Я тянусь, я влекусь к этим солнцам… к этой выси творчества.

– Как всё здесь странно. Люди никогда не спят. Люди никогда не умирают, если этого не хотят, – прервала молчание женщина.

– Здесь люди что настоящие боги, – сказал угнетённый народ.

– Ведь так мы мыслили себе богов: они не спят, не дремлют, не умирают, они вечны, – сказал я.

– Вечно творят, – сказал юноша.

– Интересно узнать, есть ли в этой стране забвение или нет его, – сказала женщина.

– Ведь сон, говорили древние, есть одна шестидесятая смерти, и сон они изгнали из этой страны. А забвение ведь есть психологическая смерть. Как с ним обстоит здесь? – сказал угнетённый народ.

– Думаю, что ангелы забвения летают мимо этой страны творческой памяти, – сказал я.

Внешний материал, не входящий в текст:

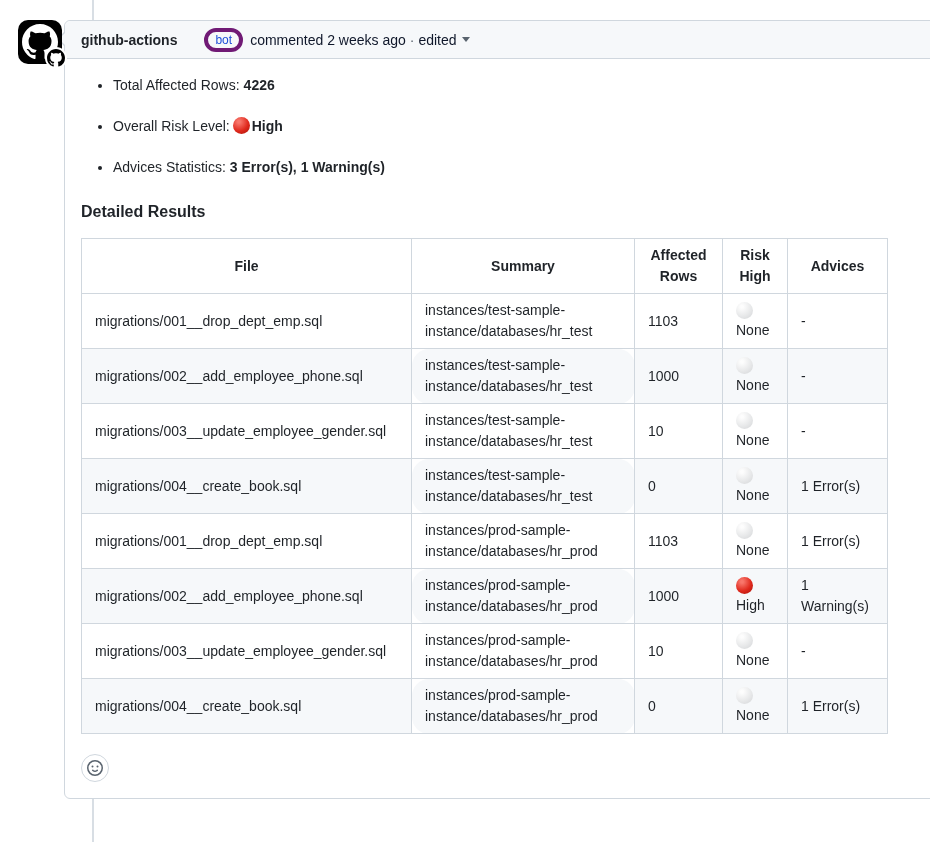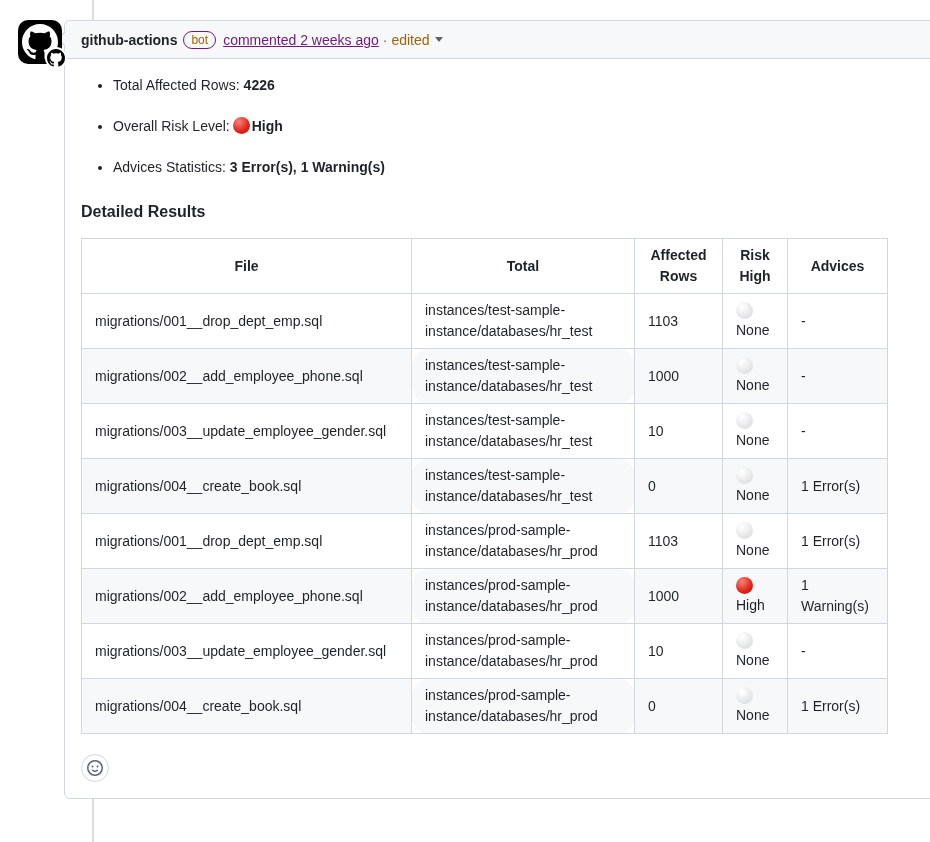"bot" .bot-badge { border: 1px solid #701a75 -> 4px solid #701a75; color: #a16207 -> #1d4ed8; margin-left: none -> 21px }
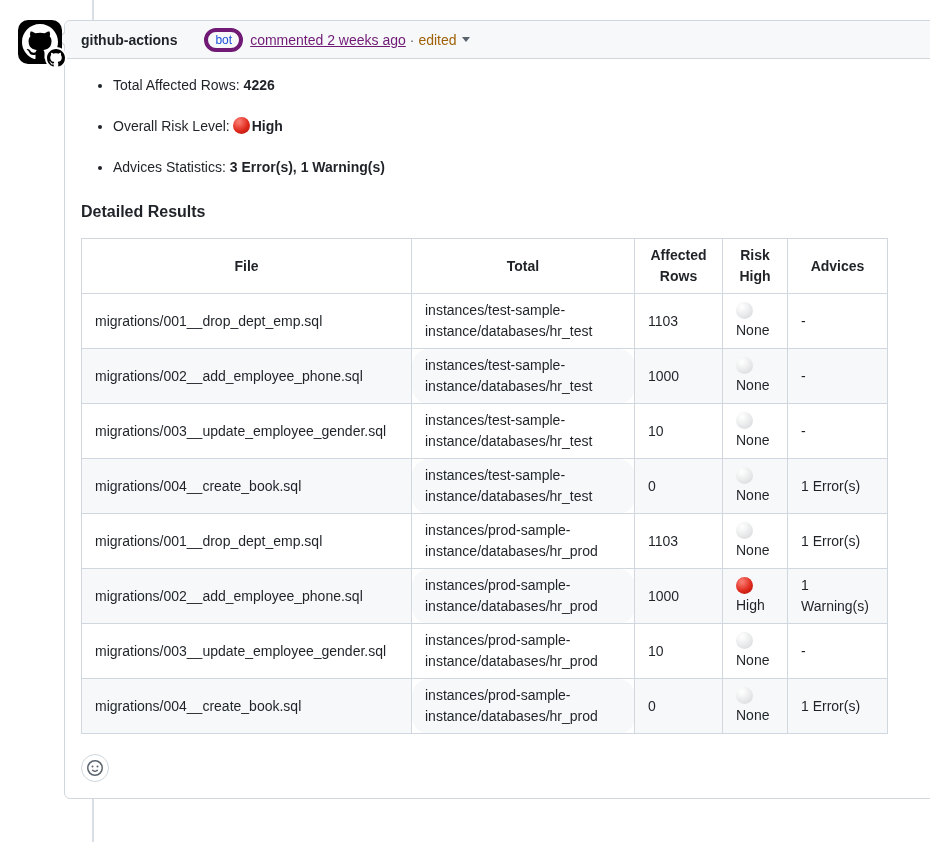"commented 2 weeks ago" .meta { color: #701a75 -> #0f172a; text-decoration: underline -> none }
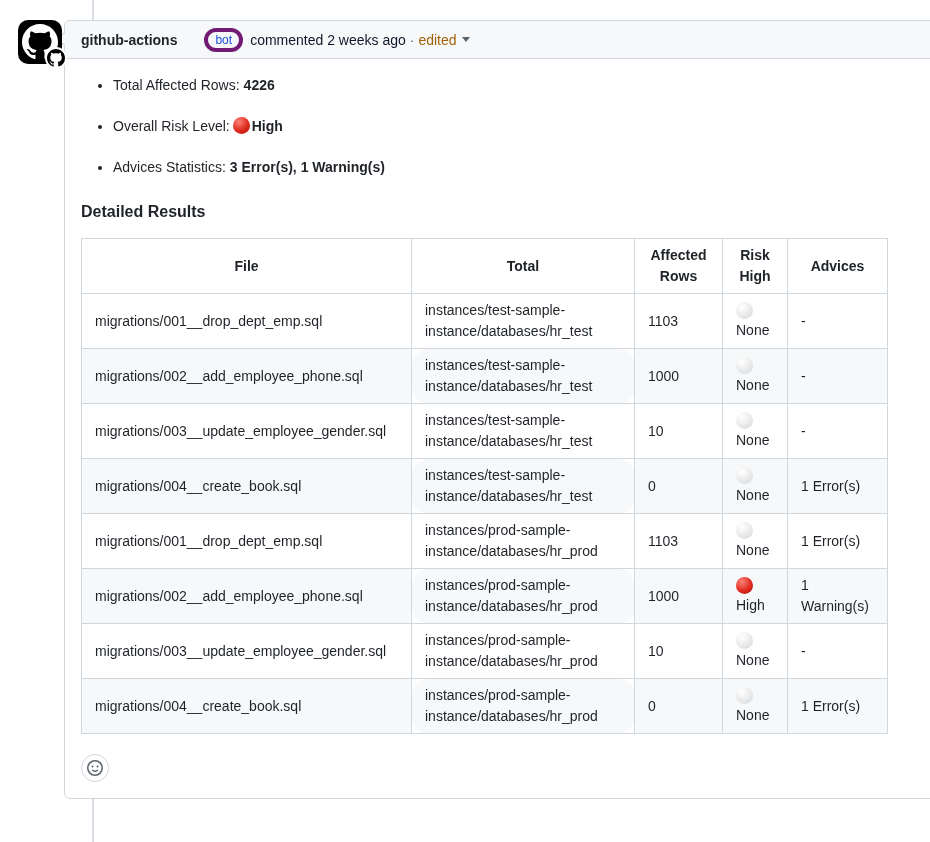"edited" .edited { color: #a16207 -> #0f172a }
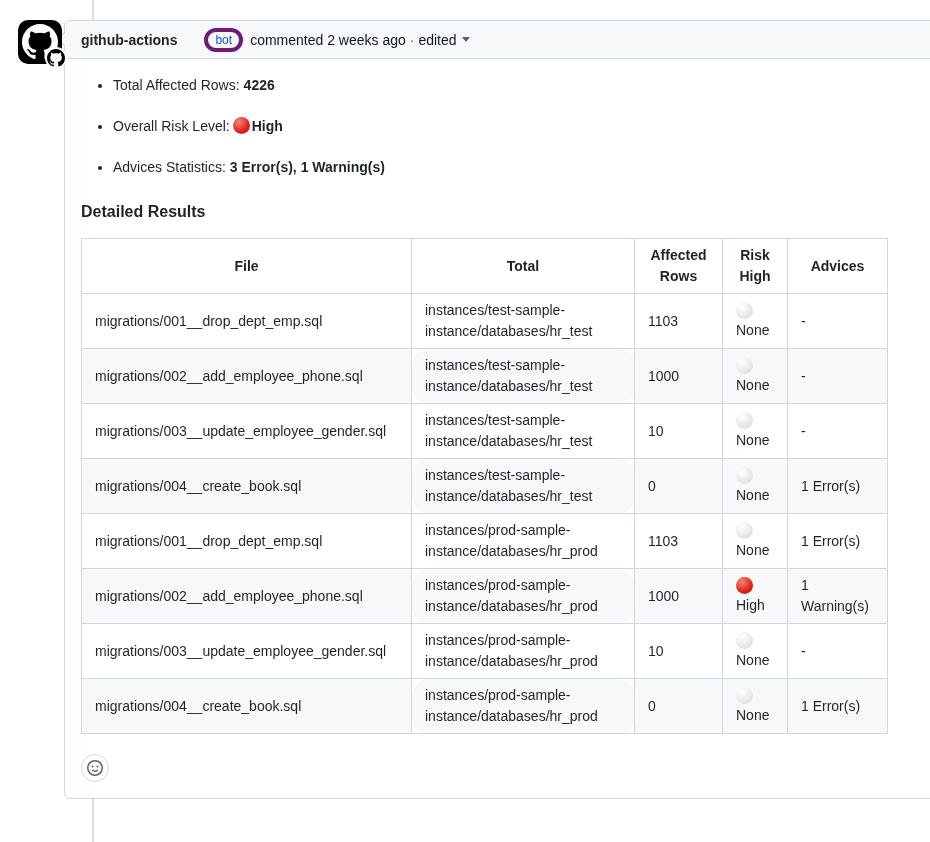"Total" th { text: Total -> Summary }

– Тут, думается, нет ничего такого, что было бы недостойно быть запомненным на веки вечные, – сказал юноша.

– Когда человек из страны Анархии вернётся, мы его спросим, – сказала женщина.

– Позовём его, и он явится, – сказал рабочий.

– Он всегда к нашим услугам, так он нам сказал перед своим исчезновением, – сказал я.

– Подождём ещё. Мы не забудем этого вопроса, – сказала женщина.

– Чего ждать? Позовём его, – сказал я.

– Нет. Поговорим ещё между собой.

– Пусть будет по-вашему, – согласился я.

– Он, может, нас подслушивает. Ведь здесь всё возможно! – сказал рабочий.

– Так что же, пусть и слушает. Тем более что вполне допустимо, что здесь умеют читать в мыслях, в сердцах, – сказал юноша.